行列!異世界の動物園~魔王が園長です。
第五十六話 マリアンローゼの過去
時は二十年前に遡る。
マリアンローゼは魔界の貧しい村に生まれた。
父親は生まれる前に死んでおり、母親は生むと同時に亡くなった。
生まれつきのコントロール出来ない程の膨大な魔力を持ったマリアンローゼは忌み子として村から離れた小屋に隔離されていた。
マリアンローゼは八歳まで隔離されていたが、当時の魔王――バーナード·シュナイダーが村に査問に来たことにより、バーナードに引き取られその日、マリアンローゼ·シュナイダーになった。
バーナードには日常生活の送り方、魔力の制御の仕方などを教えてもらい、数年で普通の生活ができるようになっていた。
バーナードはよく人間と共存したいと言っていた為、当時の四天王の一人――豪乱のバランを筆頭に一部の魔族から嫌われていた。
それにもめげずに共存を願うバーナードを凄いとマリアンローゼは尊敬していた。
そんなある日、人間側から和平の話があった。
和平場所は人間界側の港町だった、明らかに罠だとバーナードを引き止める部下もいたが、バーナードは行くの一点張りだった。
マリアンローゼもついていくとお願いしたが、必ず返ってくるとついていかせてもらえなかった。
代わりに護衛として珍しくバランとその部下が名乗りを上げた。
結果、やはり罠だった。ただしバランと人間側による共謀だったが。
バランは、「人間側と共謀して魔界を陥れようとした為、魔王バーナード·シュナイダーを殺害した」と自慢気にバーナードの首を掲げていたが、魔界の皆はわかっていた。
日頃から魔王に成りたがっていたバランと魔王を殺したい人間達の策略だと。
バランは魔王を倒した自分が次の魔王に相応しいと言っていたが、マリアンローゼがそれを許さなかった。
魔王になる資格は単純で魔界で一番強いかどうか。
当時十代前半のマリアンローゼはバランに勝負を挑んだ。
バランは笑いなから父親の仇を討とうとするマリアンローゼの挑戦状を受け取った。
バランには弱いものを痛めつける趣味があった為、喜んでその挑戦を受けた。
バランは性格こそ悪いが、四天王の中でも最強だった為、誰もがマリアンローゼの悲惨な最後を想像した。
だが、結果は逆で弄ばれ、殺してくれとバランが泣き叫んでもじわじわと痛めつけて殺した。
その日新しい魔王マリアンローゼが誕生した。
魔王になってからのマリアンローゼは、下の名前のシュナイダーを名乗らなくなった。
そして人間側に乗り込んで襲ってくる人間の兵士達を飽きるほど殺した時、自分が大怪我をしてるのに気が付いた。

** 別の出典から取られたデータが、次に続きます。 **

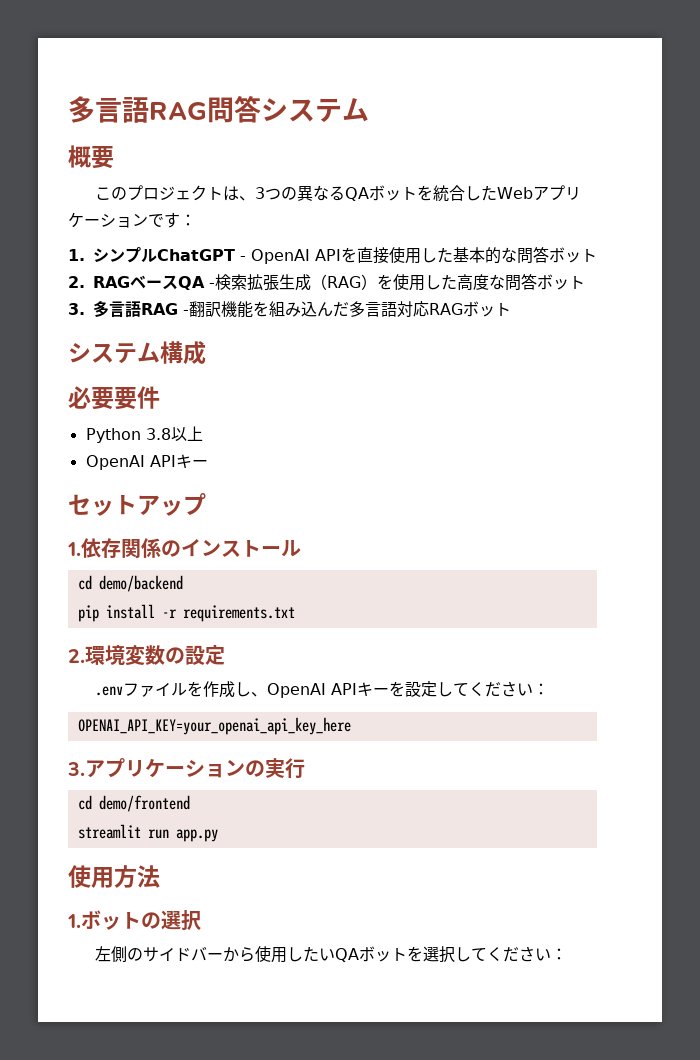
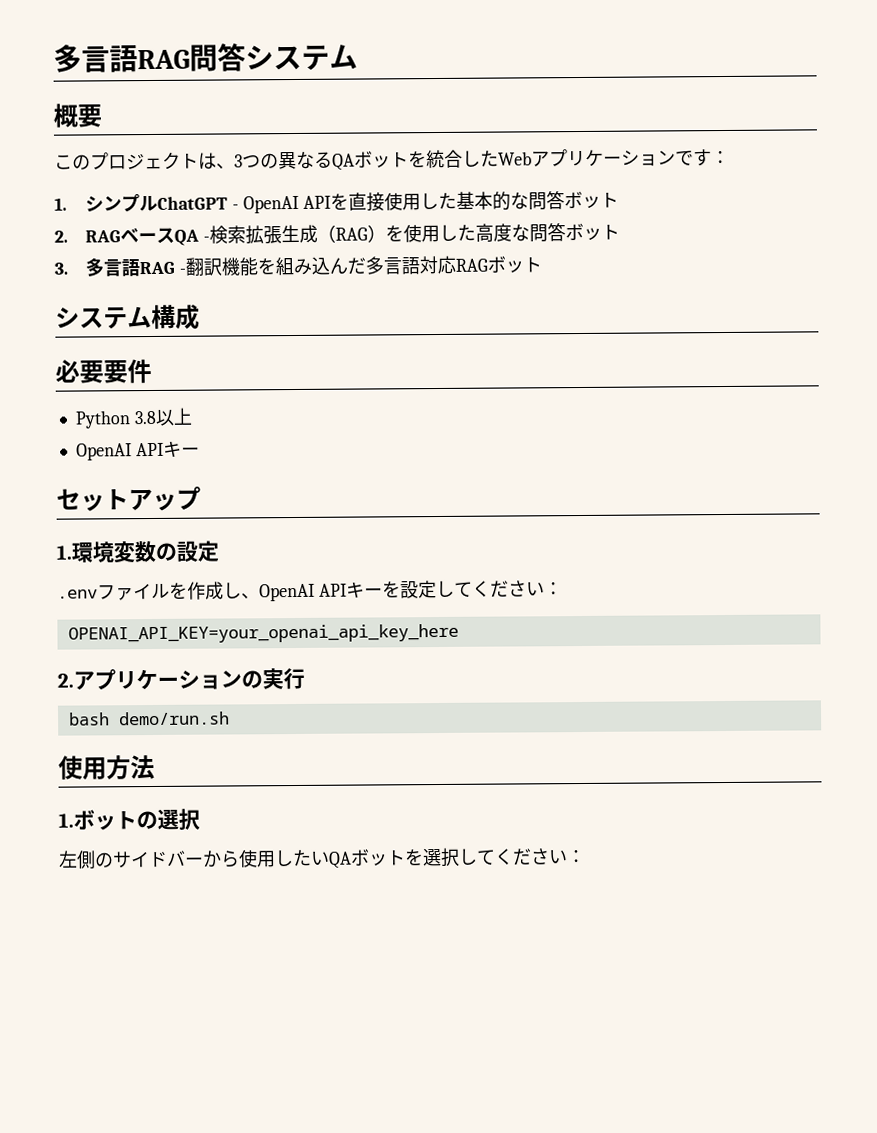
- 1.依存関係のインストール
- cd demo/backend
- pip install -r requirements.txt
- 2.環境変数の設定
+ 1.環境変数の設定
- 3.アプリケーションの実行
+ 2.アプリケーションの実行
- cd demo/frontend
- streamlit run app.py
+ bash demo/run.sh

近場の人間の兵士達は殺した為、休めそうな岩陰で休んでいると一人の人間の男の子がマリアンローゼに近付いてきた。
殺しに来たのかと思ったが、持っている物は剣ではなく、薬草や食べ物だった。
少年は何も言わずにマリアンローゼを手当てし始めた。そして食べ物を食べるように勧める。
空腹だったマリアンローゼはガツガツ食べ終わった後、少年に聞いた。
「どうして魔王である自分を助けたのか?」
答えはこの戦で死んだ父親の言葉で「自分達が勝手に攻めているのだから例え私が死んでも魔族を恨んじゃいけない。もし傷ついている魔族がいたら助けてあげなさい」と言われていたらしい。
「憎くはないのか?」
「憎いに決まっている。でも僕の父さんはかっこ良かったから、僕も父さんに誇れる人間でありたい。だから助けるんだ」と治療をしてくれる。
マリアンローゼは、バーナードが「すべての人間が悪いわけじゃない。良い人間もたくさんいる。だから一緒に仲良く生きていけたらいいなぁ」とよく言っていた事を思い出し涙を流す。
今の自分はバーナードに誇れる自分ではないと。
少年に礼を言うと、マリアンローゼは魔王国に戻り、和平案を人間側に送る。
バーナードに誇れる自分になる為に。
それまでシュナイダーの名前は封印しようと決め、和平に向けて動き出した。